• [Task prompt]:
Among the entries below, which lines include the string "height"? Show each one.

• [Data for review]:
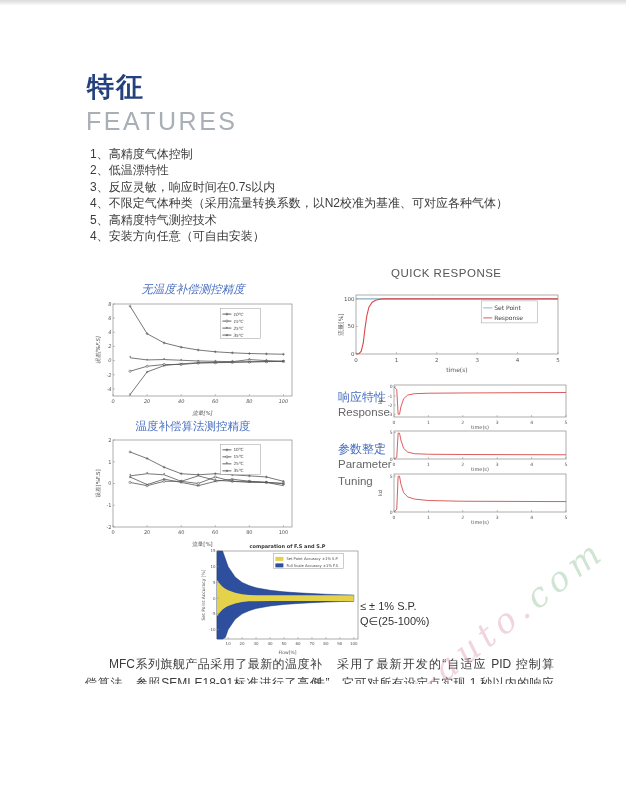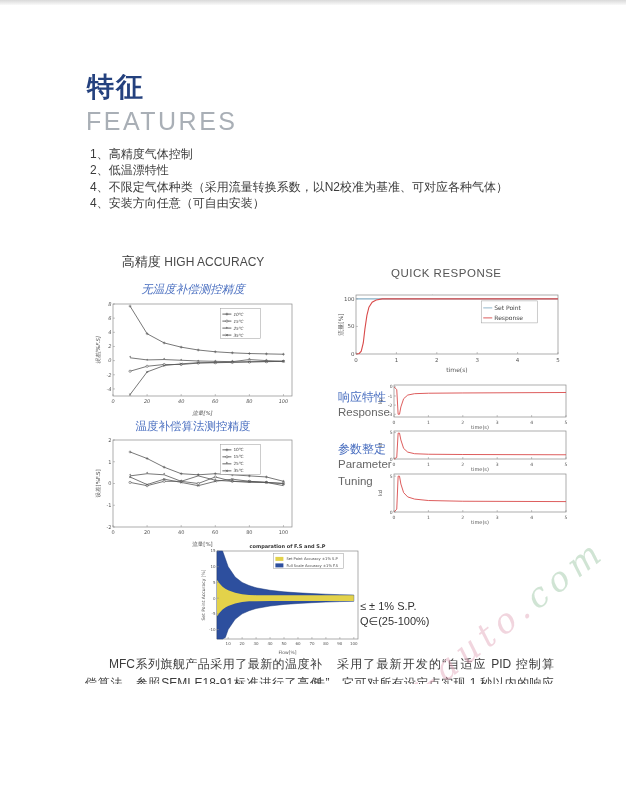--- a/index.html
+++ b/index.html
@@ -45,28 +45,26 @@
 
 <div id="page">
   <div class="topedge"></div>
 
   <div id="title-cn">特征</div>
   <div id="title-en">FEATURES</div>
 
   <div id="features">
     <div>1、高精度气体控制</div>
     <div>2、低温漂特性</div>
+    <div>3、反应灵敏，响应时间在0.7s以内</div>
     <div>4、不限定气体种类（采用流量转换系数，以N2校准为基准、可对应各种气体）</div>
+    <div>5、高精度特气测控技术</div>
     <div>4、安装方向任意（可自由安装）</div>
   </div>
 
-  <div id="hdr-left">
-    <span>高精度</span>
-    <span class="en">HIGH ACCURACY</span>
-  </div>
   <div id="hdr-right-cn">快速响应特性</div>
   <div id="hdr-right-en">QUICK RESPONSE</div>
 
   <div id="c1" class="chart-block">
     <div class="ct">无温度补偿测控精度</div>
     <div><svg width="214" height="118">
           <rect x="27" y="6" width="179" height="92" fill="#fff" stroke="#8a8a8a" stroke-width="0.7"></rect>
           <polyline points="44.04761904761905,8.123076923076923 61.095238095238095,35.72307692307692 78.14285714285714,44.92307692307693 95.19047619047619,49.16923076923077 112.23809523809523,52 129.28571428571428,53.76923076923077 146.33333333333331,54.83076923076923 163.38095238095238,55.53846153846153 180.42857142857142,55.89230769230769 197.47619047619045,56.24615384615384" fill="none" stroke="#555555" stroke-width="0.8"></polyline>
           <line x1="42.64761904761905" y1="8.123076923076923" x2="45.44761904761905" y2="8.123076923076923" stroke="#555555" stroke-width="0.6"></line>
           <line x1="44.04761904761905" y1="6.723076923076922" x2="44.04761904761905" y2="9.523076923076923" stroke="#555555" stroke-width="0.6"></line>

• [Response area]:
     <div><svg width="214" height="118">
           <rect x="27" y="6" width="179" height="92" fill="#fff" stroke="#8a8a8a" stroke-width="0.7"></rect>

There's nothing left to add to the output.